People say you have to have a skill. And continually learn. To prevent automation taking your job.
The say repetitive jobs will be the first to become automated.
I'd say the next is anything to do with being a middle-man/middle-woman.
If your job consists of aligning person A with person B, there's a good chance the computer program can do your job.
When thinking about 'added value', how do you compare amongst your peers? Because there's probably a computer algorithm that can outperform you and your peers.
In accuracy, timeliness, persistence and with fully documented audit trail.
The benefit of having a realtor for example, is they have access to the MLS (listed houses for sale). You tell them your parameters, they type it in, display listings, drive you to the house, and if you like one, you sign a contract to buy one. Then a bunch of stuff happens as the closing approaches, they take probably 3% of the purchase price, as does the seller's realtor.

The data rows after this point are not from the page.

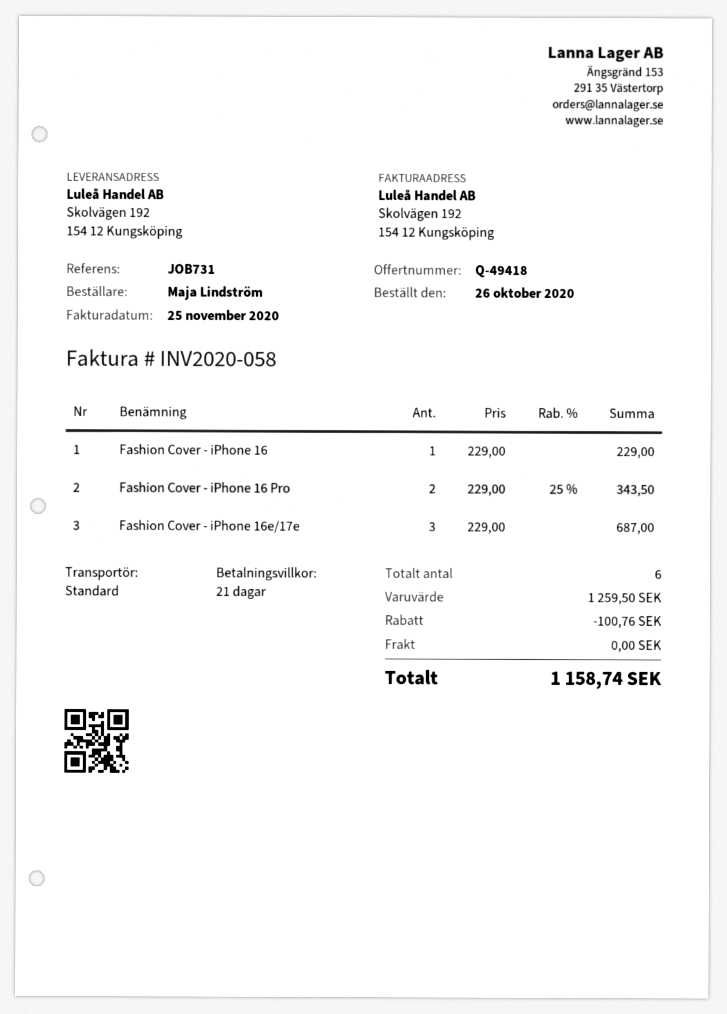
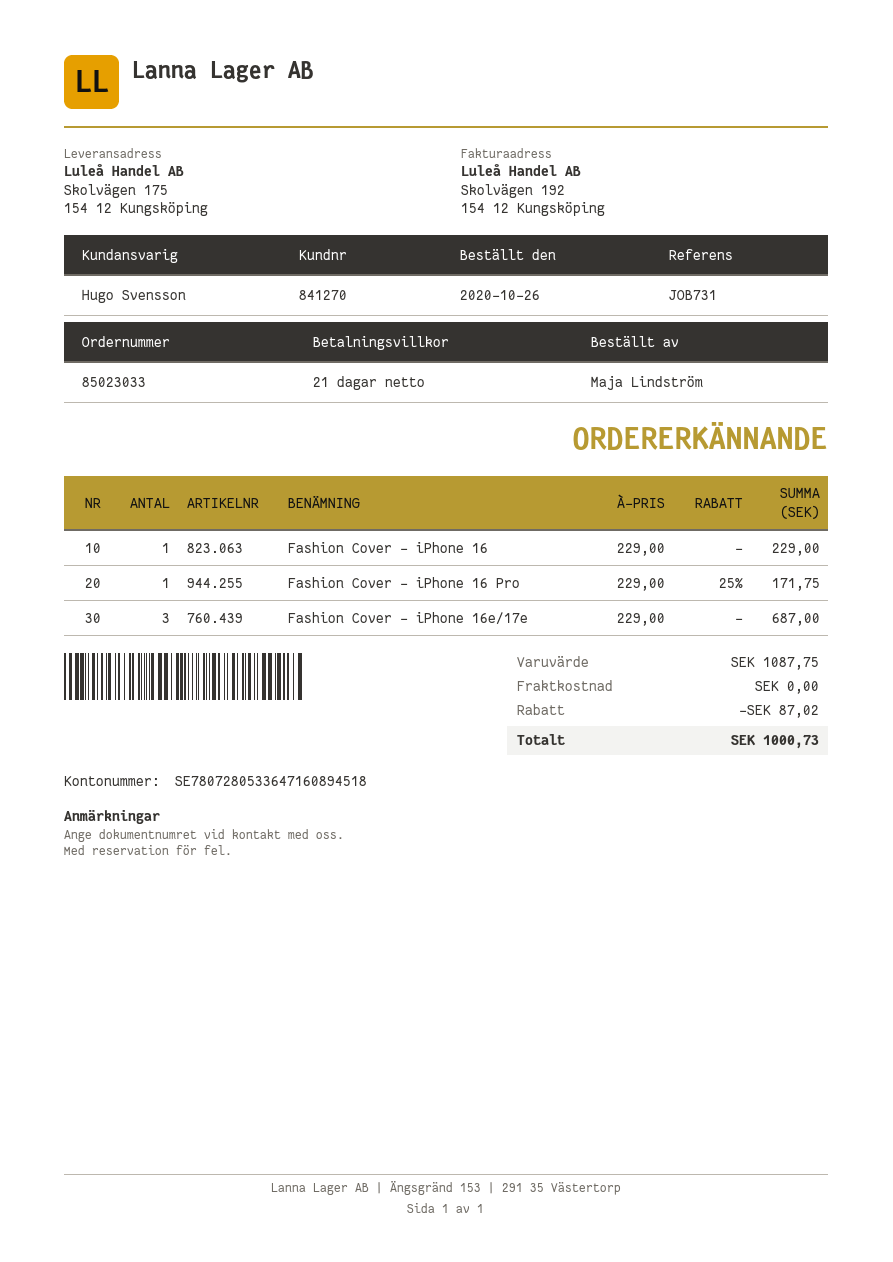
ship to: Skolvägen 192, 154 12 Kungsköping -> Skolvägen 175, 154 12 Kungsköping
Fashion Cover - iPhone 16 Pro: 2 x 229.00 - 25% = 343.50 -> 1 x 229.00 - 25% = 171.75
subtotal: 1259.50 -> 1087.75
discount: 100.76 -> 87.02
total: 1158.74 -> 1000.73

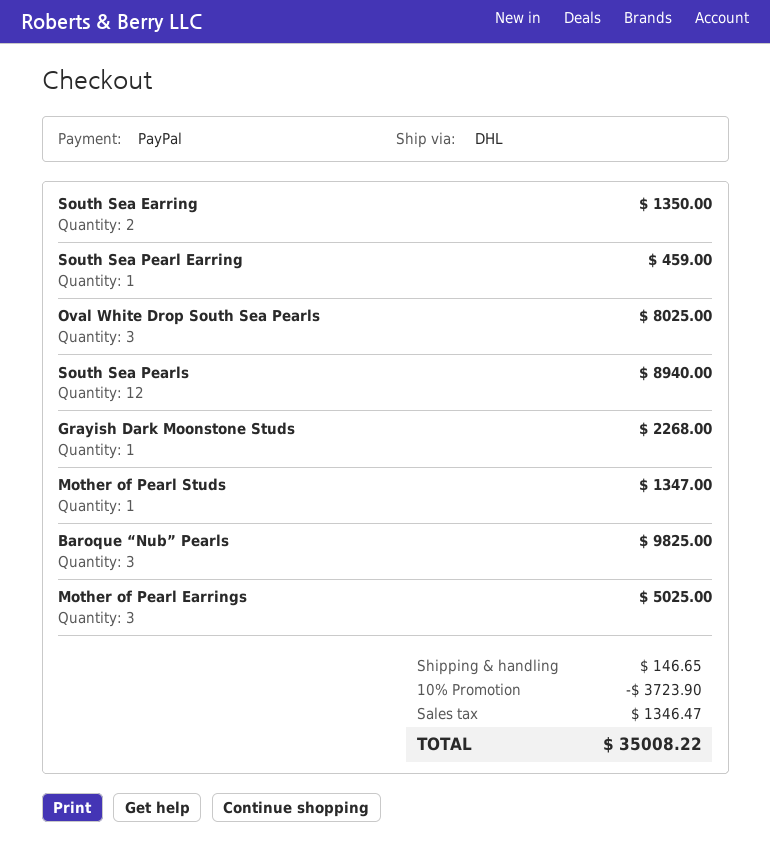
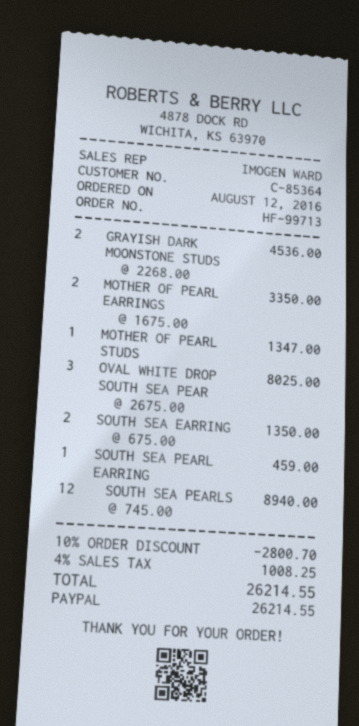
Grayish Dark Moonstone Studs: 1 for 2268.00 -> 2 for 4536.00
Baroque “Nub” Pearls: 3 for 9825.00 -> none
Mother of Pearl Earrings: 3 for 5025.00 -> 2 for 3350.00
discount: 10% = 3723.90 -> 10% = 2800.70
shipping: 146.65 -> none
tax: 1346.47 -> 1008.25
total: 35008.22 -> 26214.55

During the boom, some realtors just planted a sign in the front lawn and had 10 buyers lined up. I couldn't imaging much actual work performed. And 3% of a house, multiplied by a lot of houses, I think some realtors made millions during the boom, although I hope they socked some away for the tough times.
Besides having access to the MLS, what added value does a Realtor provide?
Could a Realtor's job be automated? Could a Recruiters? Recruiters know where the jobs are and then they scour the land for a match and align the two, for a nice fee.
The list goes on and on. If you line Person A up with Person B, what are the chances that Middleman role will be performed by an algorithm in the near future? What are the benefits? Cost savings, accuracy, faster, 24/7, on and on.
What do you think? After repetitive jobs are automated, are Middleman (woman) jobs next?